Amidst such circumstances, it becomes important to have concrete and accurate data to comprehend the socio-economic precarity of various caste groups. Data from a caste-based census would become instrumental in understanding the achievements and shortcomings of the reservation policies by bringing to the fore the massive gap between economic and social capital acquisition within and between the general category as well as the reserved sections. The census would also help probe into the effectiveness and efficiency of the parameters of socio-economic and educational backwardness for the OBCs. The parameters of backwardness that have so far been calibrated on the basis of a group’s social indicators in relation to the SCs need to be over-turned and re-calibrated to reflect the relative backwardness in comparison to the ‘general category’.
In the recent controversy concerning the caste-based survey in Bihar, the major concerns of the Patna HC are of data integrity and security, the possibility of the appropriation of massive funds in conducting the exercise and the very legality of the exercise itself: the population census is a Union subject under Article 246, which means the states do not have the constitutional right to carry out a census. The court issued the interim order after hearing five petitions filed by Youth for Equality, Delhi-based volunteer group ‘Ek Soch Ek Prayas’ and three activists from Bihar: Akhilesh Kumar, Muskan Kumar and Reshma Prasad. Prasad, a transgender activist from Bihar petitioned against the caste-based survey due to its essentially flawed nature in terms of addressing the transgender question in the state. The survey had identified the transgender community as a caste which is nothing but a travesty of justice for one of the most marginalised population of Bihar, to put it mildly. There were other concerns on behalf of the people from the Lohar community and some groups from Extremely Backward Classes.
The petitioners raise some really important concerns with respect to the most marginalised sections of the society whose emancipation the survey promises. It is important for the current regime to address the issues raised, and this was also conveyed by the Deputy CM, Tejashwi Prasad Yadav, when he stated that they will sit together and understand the legal nitty-gritties of the order to decide the future course of action. However, the BJP, as is customary, has begun to malign the current government for not conveying its explanations convincingly enough to the court and questioned the preparedness of the Nitish Kumar-led government in undertaking such a massive exercise.
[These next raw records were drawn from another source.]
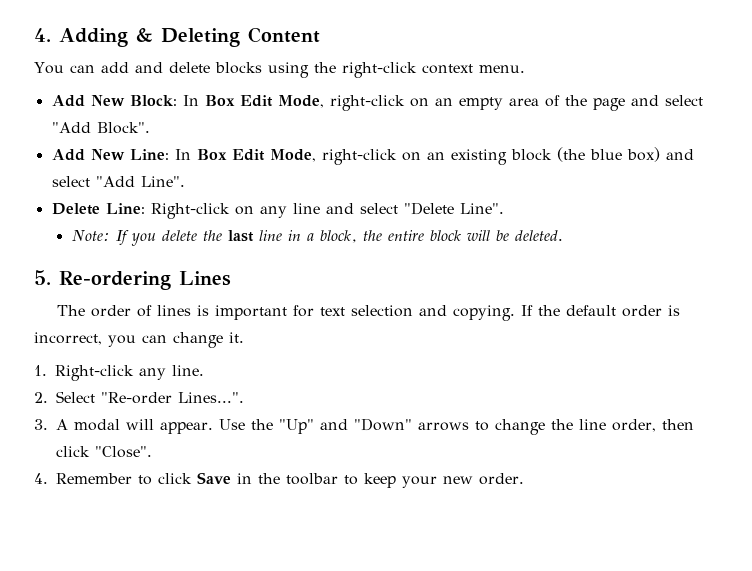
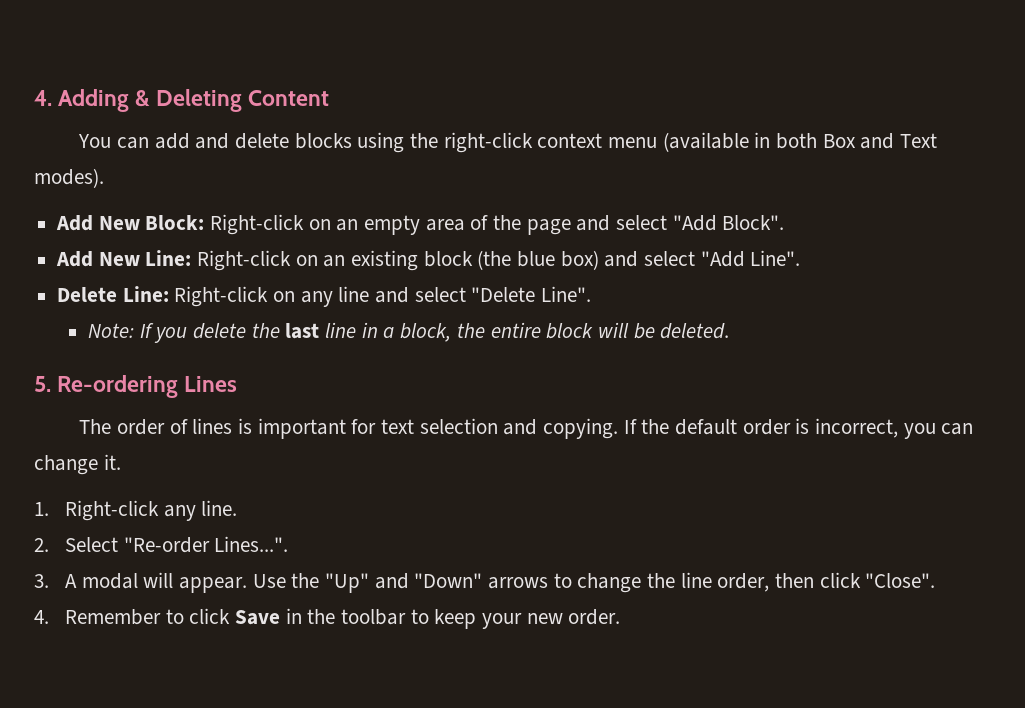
- You can add and delete blocks using the right-click context menu.
- Add New Block: In Box Edit Mode, right-click on an empty area of the page and select "Add Block".
+ You can add and delete blocks using the right-click context menu (available in both Box and Text modes).
+ Add New Block: Right-click on an empty area of the page and select "Add Block".
- Add New Line: In Box Edit Mode, right-click on an existing block (the blue box) and select "Add Line".
+ Add New Line: Right-click on an existing block (the blue box) and select "Add Line".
Counting people for an efficient policy is the kernel of any successful state. Without developing an econometric understanding of the populace, initiating policies or even parliamentary dialogues is as good as lip service. A caste census hence is a social imperative. In my opinion, a caste-based census is the missing link between the politics of representation and the politics of intervention. It presents an opportunity to comprehend where we have gone wrong as a collective, what needs fixing, and where the restructuring project should begin.